Confesso, foi uma visão terrível!
Então, recorde as
alegrias que teve. O reconhecimento da população aos serviços
prestados pelo Corpo de Bombeiros. Aquele “muito obrigado”, ou aquele gesto que
chegava no dia seguinte, ou aquela visita ao quartel, para dizer: “Olha, muito
obrigado pra vocês, porque vocês fizeram isso”. “Nós perdemos o nosso filho...
ou “Perdemos o nosso motor, mas se não fossem vocês...”. Esse retorno, nessas
condições, muito nos reconforta. Para quem aqui trabalha, é deveras reconfortante.

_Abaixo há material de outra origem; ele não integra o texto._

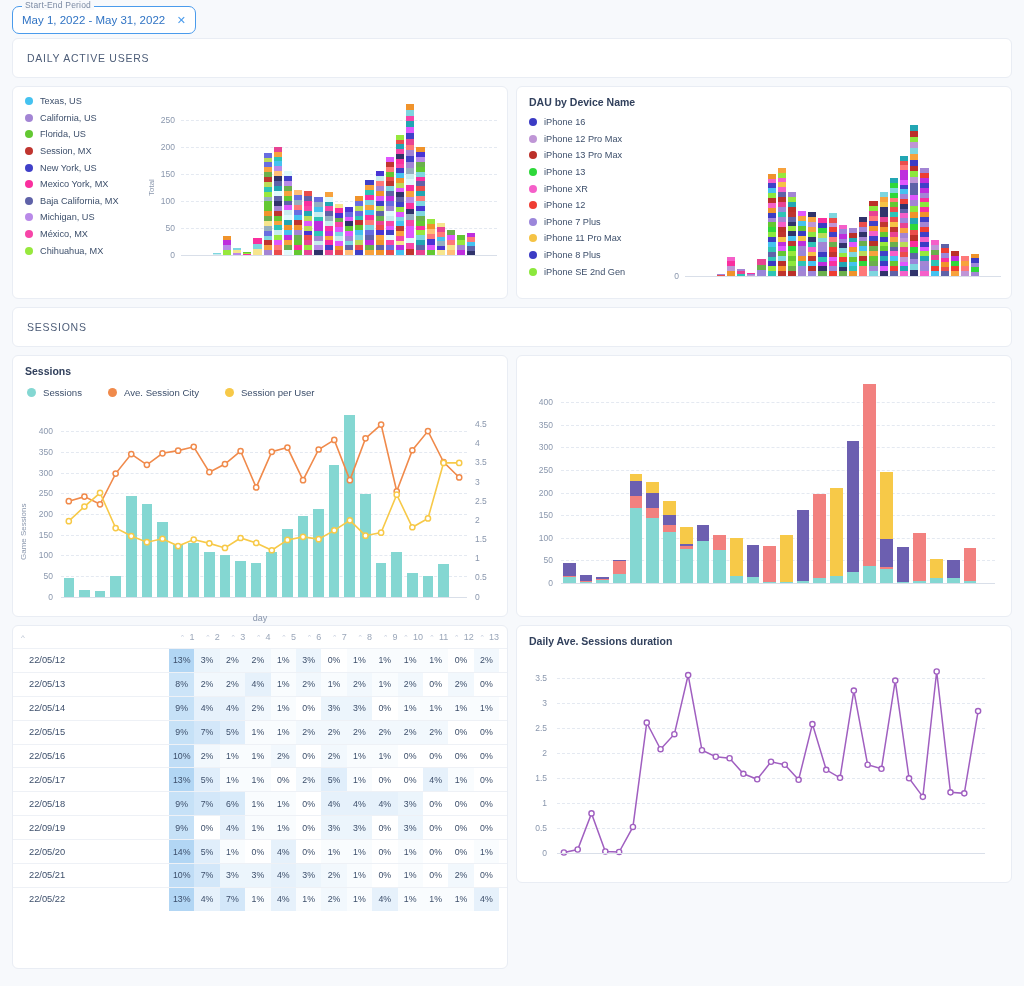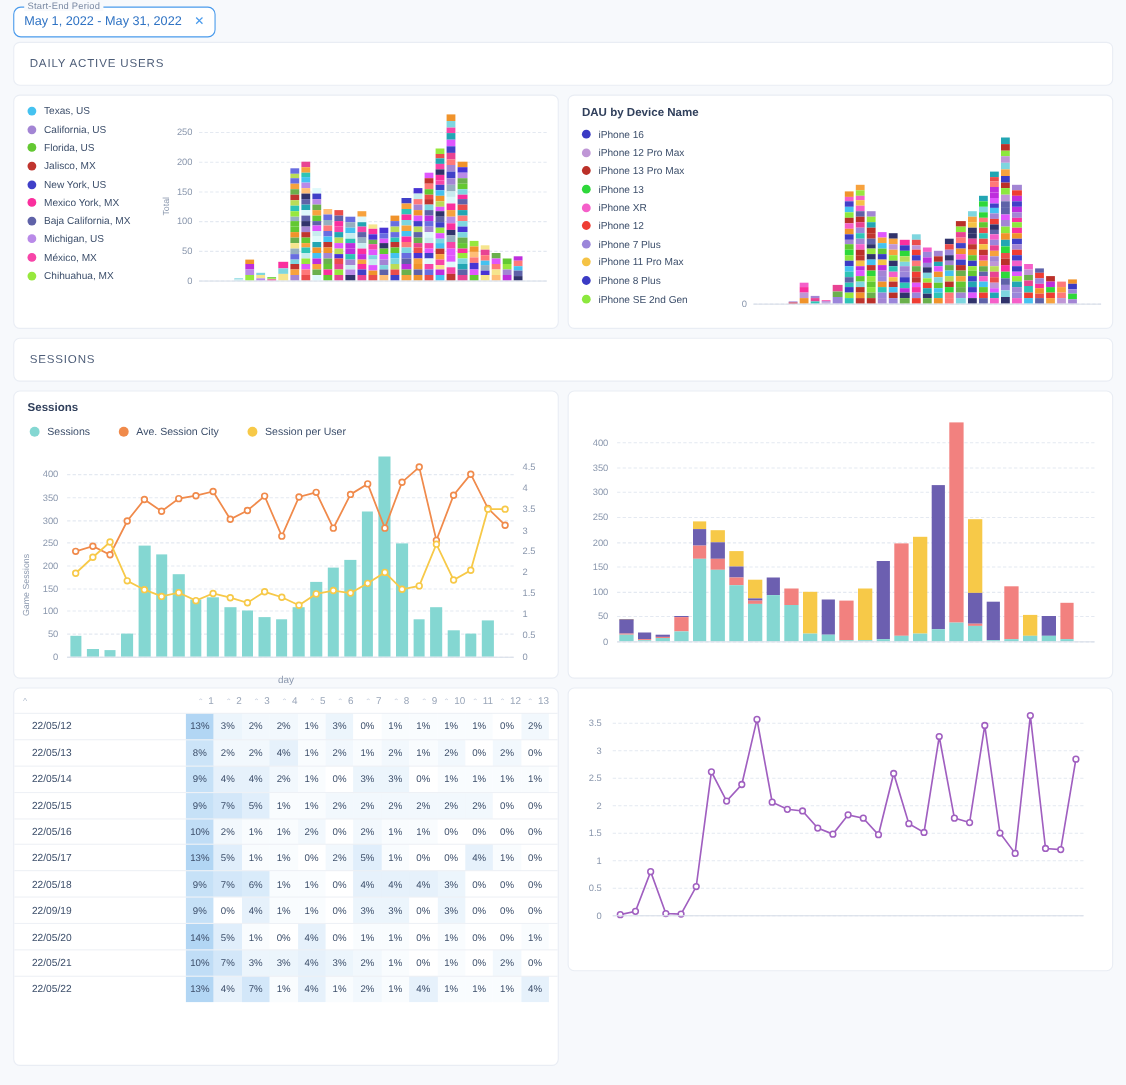--- a/index.html
+++ b/index.html
@@ -103,7 +103,7 @@
           </div>
           <div class="legend-row">
             <span class="dot" style="background:#c0352f"></span>
-            <span class="legend-label">Jalisco, MX</span>
+            <span class="legend-label">Session, MX</span>
           </div>
           <div class="legend-row">
             <span class="dot" style="background:#4040c8"></span>

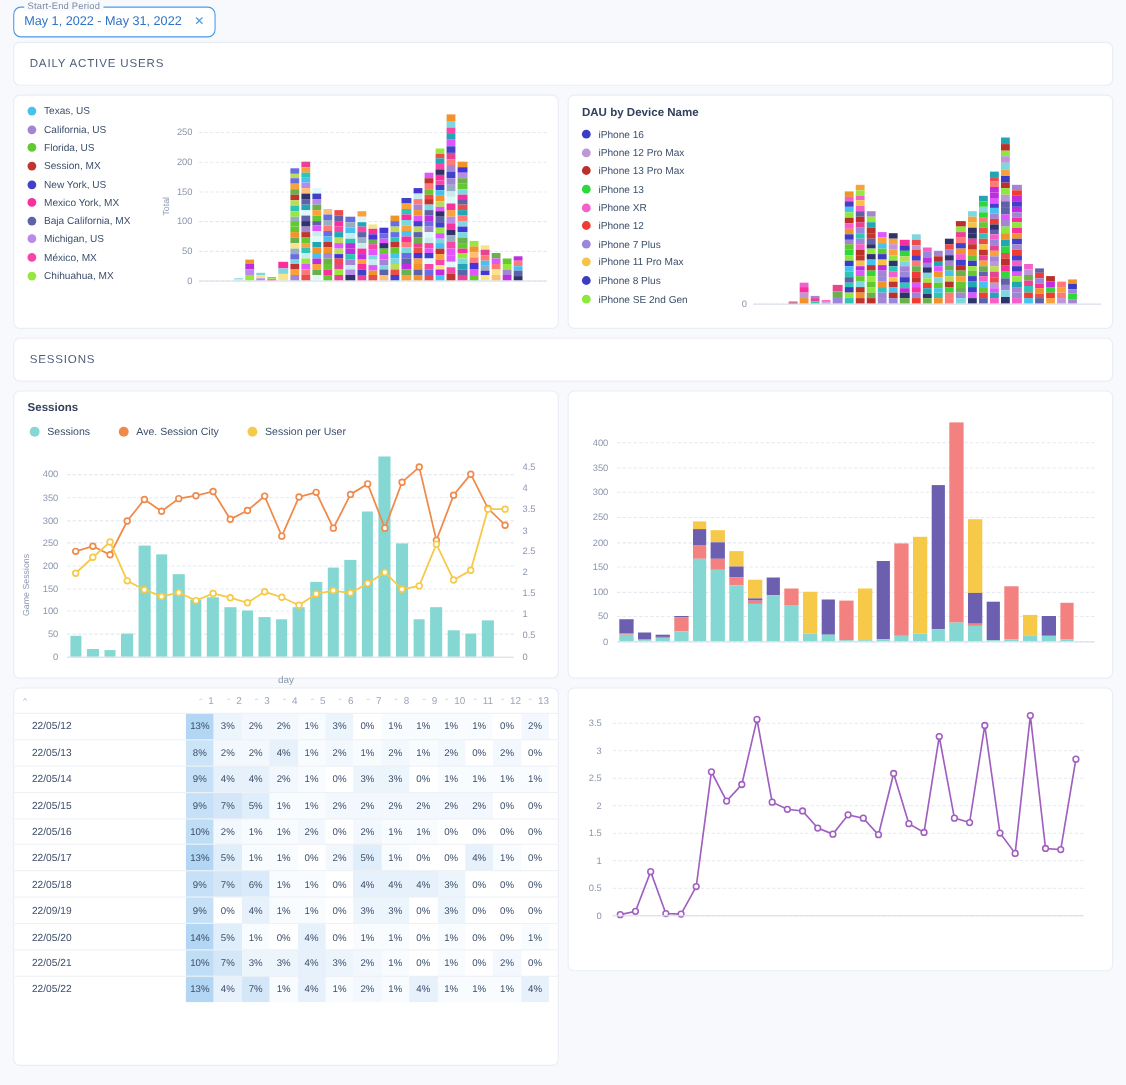--- a/index.html
+++ b/index.html
@@ -1424,6 +1424,7 @@
       </div>
   </div>
   <div class="card" style="height:258px">
+    <div class="card-title">Daily Ave. Sessions duration</div>
     <div class="combo-plot" id="plot-duration" style="height:230px">
         <div class="gridline" style="left:40px; top:202px; width:428px"></div>
         <div class="ytick" style="left:2px; width:28px; top:197px">0</div>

Esses gestos enterneciam a você? Certamente. Vem-me outra alegria. O Corpo de Bombeiros tem grande
orgulho de seus mergulhadores. Mergulhar no Amazonas não é como mergulhar em
águas claras, em águas oceânicas. Eu tentei me exercitar nas águas amazônicas e
me desesperei, porque não enxergava nada. Não há lanterna, não há meios que ilumine
a lama do rio Solimões ou as águas do rio Negro. Nossos homens mergulham em
profundidades, vão lá, retiram o que buscam. Possuem uma noção
espacial-submarina incrível, própria deles. Por isso, quando olho para eles,
primeiro os vejo com enorme inveja, porque poucos são capazes de realizar o que
eles realizam. Depois, repleto de orgulho, pois eles são do Corpo de Bombeiros.

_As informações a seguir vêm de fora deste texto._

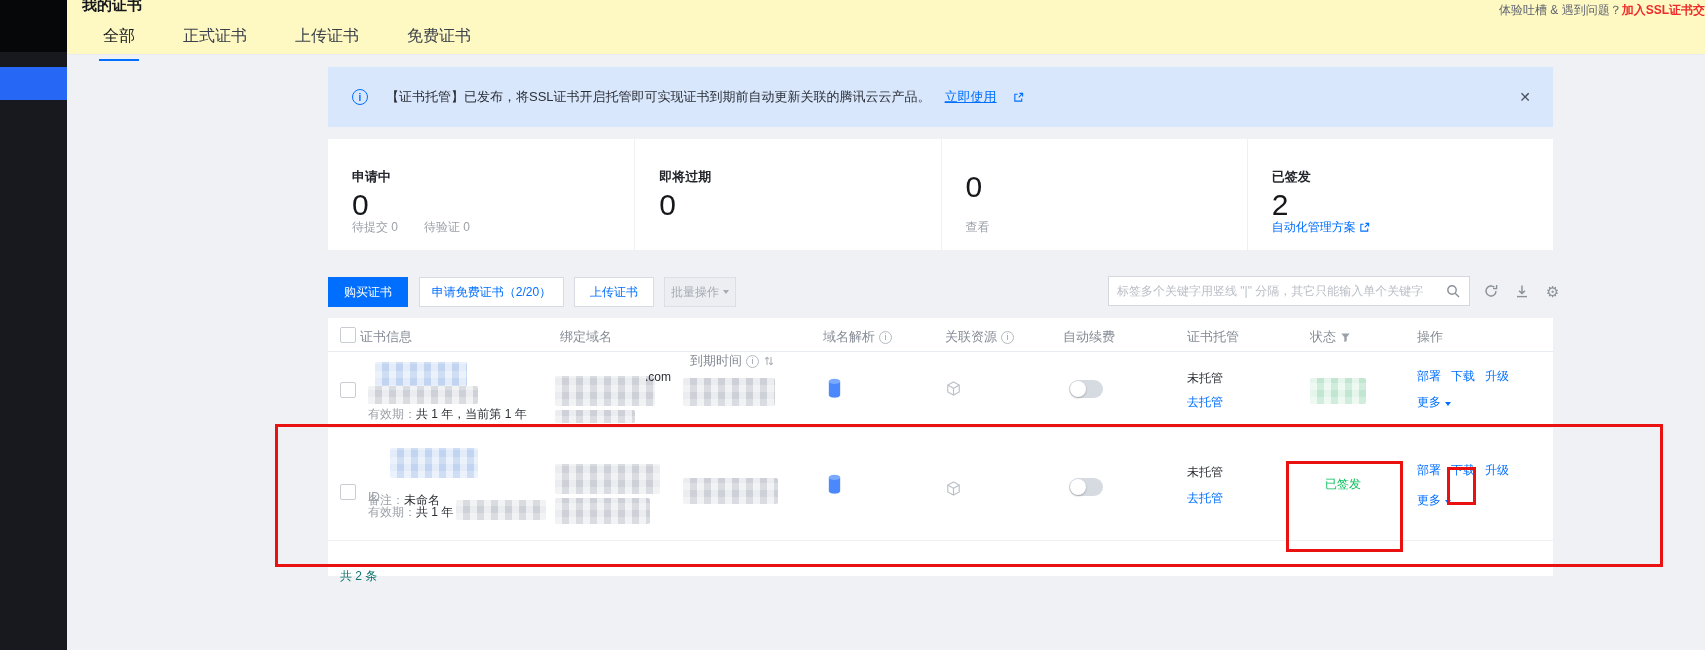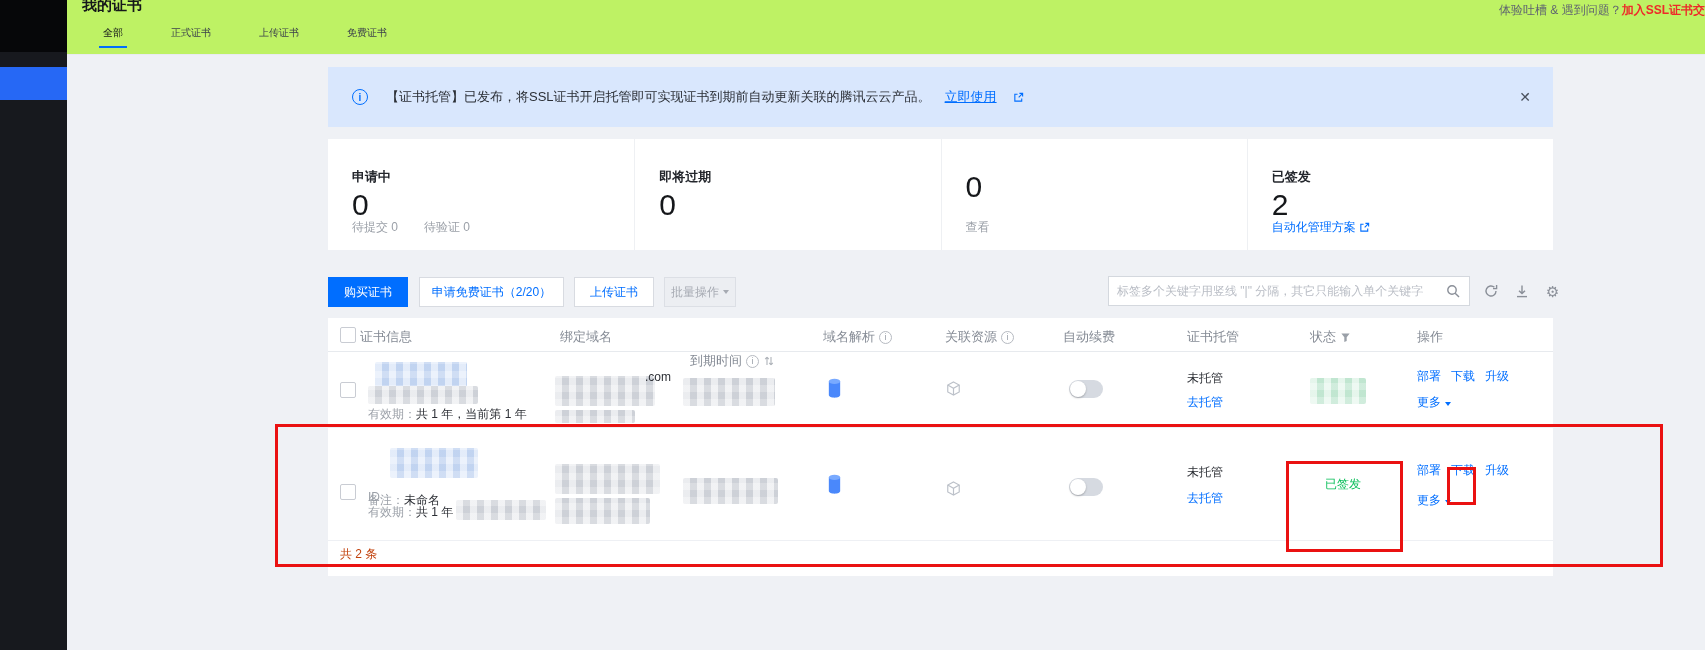--- a/index.html
+++ b/index.html
@@ -14,7 +14,7 @@
   .sidebar-active { position:absolute; left:0; top:67px; width:67px; height:33px; background:#2668f5; cursor:pointer; }
 
   
-  .header { position:absolute; left:67px; top:0; width:1638px; height:55px; background:#bef264; border-bottom:1px solid #e9ebf0; }
+  .header { position:absolute; left:67px; top:0; width:1638px; height:55px; background:#fef9c3; border-bottom:1px solid #e9ebf0; }
   .page-title { position:absolute; left:15px; top:-4px; font-size:15px; font-weight:bold; color:#15171a; }
   .feedback { position:absolute; right:-12px; top:2px; font-size:12px; color:#5f6470; white-space:nowrap; }
   .feedback .red { color:#ee2a2a; font-weight:bold; cursor:pointer; }

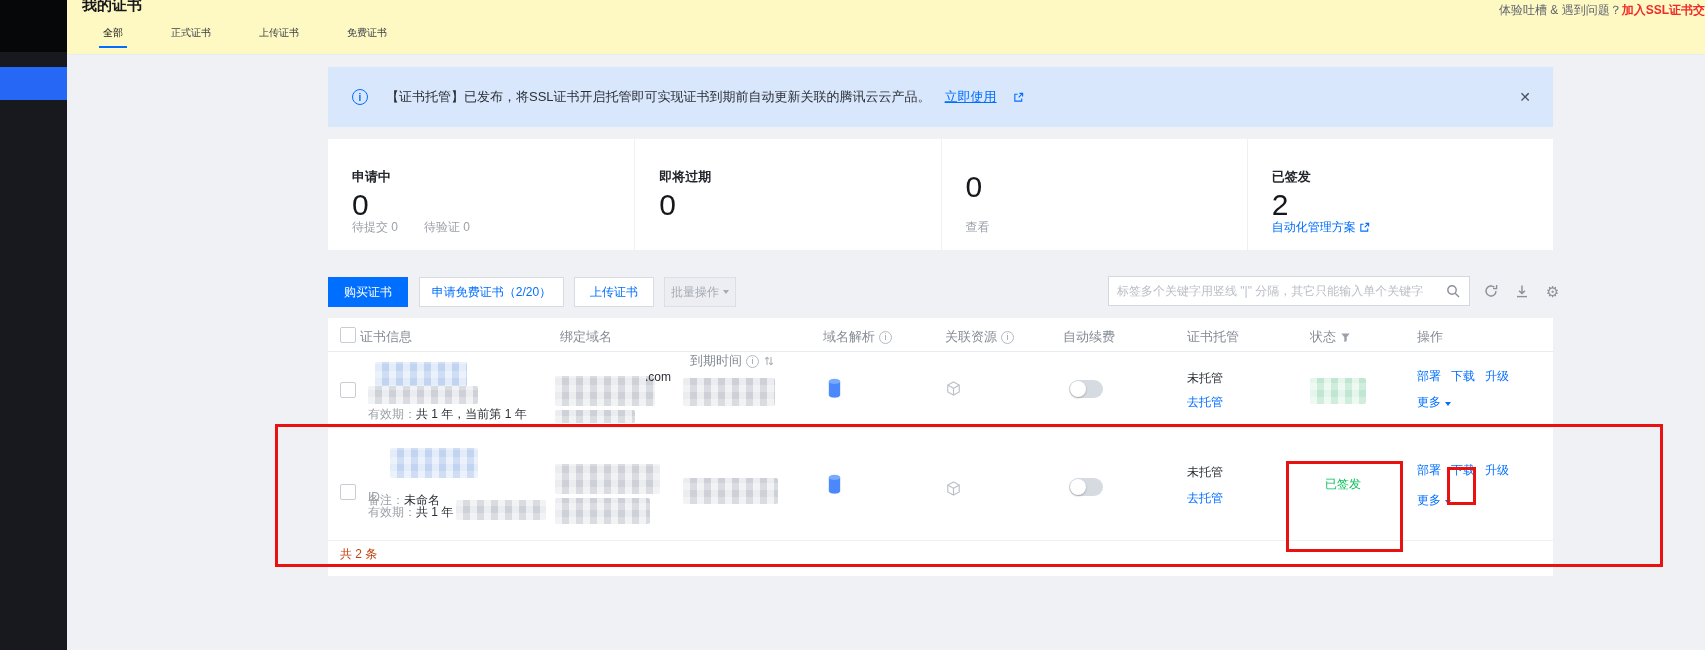--- a/index.html
+++ b/index.html
@@ -19,7 +19,7 @@
   .feedback { position:absolute; right:-12px; top:2px; font-size:12px; color:#5f6470; white-space:nowrap; }
   .feedback .red { color:#ee2a2a; font-weight:bold; cursor:pointer; }
   .tabs { position:absolute; left:36px; top:26px; display:flex; }
-  .tab { position:relative; margin-right:48px; padding-bottom:8px; font-size:10px; color:#3c414b; cursor:pointer; }
+  .tab { position:relative; margin-right:48px; padding-bottom:14px; font-size:16px; color:#3c414b; cursor:pointer; }
   .tab.active { color:#15171a; }
   .tab.active::after { content:""; position:absolute; left:-4px; right:-4px; bottom:0; height:2px; background:#006eff; }
 

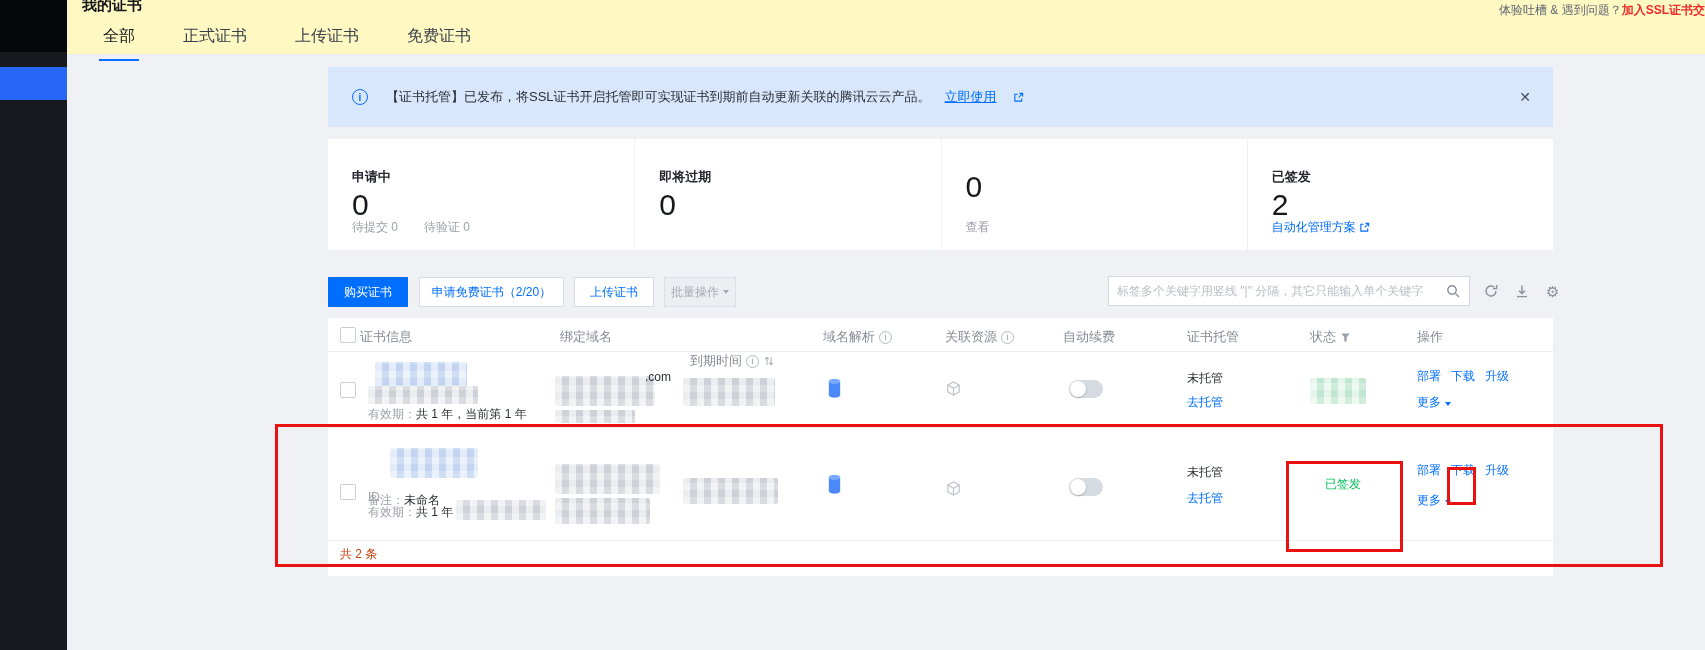--- a/index.html
+++ b/index.html
@@ -89,7 +89,7 @@
   .ginfo { width:13px; height:13px; border-radius:50%; border:1px solid #b6bac1; color:#9aa0a8; display:inline-flex; align-items:center; justify-content:center; font-size:9px; }
 
   
-  .total { position:absolute; left:12px; top:5px; color:#c2410c; }
+  .total { position:absolute; left:12px; top:27px; color:#0f766e; }
   .pager { position:absolute; right:14px; top:6px; display:flex; align-items:center; gap:10px; font-size:12px; color:#2c2f35; }
   .psize { display:flex; align-items:center; cursor:pointer; }
   .pgroup { display:flex; align-items:center; background:#f3f5f8; border:1px solid #e2e5ea; height:24px; }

Renato, atual sargento da reserva, recebe medalha |
Nota: Os feridos mais graves no incêndio da Potência foram o soldado 2101, João Istanilau
da Silva Pedrosa, recolhido ao Pronto
Socorro e Hospital dos Acidentados (av. Joaquim Nabuco) com “queimaduras nos
membros inferiores direito e esquerdo de 1º e 2º graus, sobre 15% da superfície
corporal”. Recebeu alta hospitalar em 4 de dezembro, e seguiu sob os cuidados
do Serviço de Saúde da corporação. Seis meses depois estava de volta ao serviço
e, em 2011, subtenente PM aguardava a transferência para a reserva. O outro foi
o 3º sargento 0265, Eunesimo Batista
Serra, com ferimentos leves, medicado no pronto atendimento. Todavia, sua sorte tem nome e graduação: soldado
Renato José Monteiro Rola que o socorreu, evitando o pior.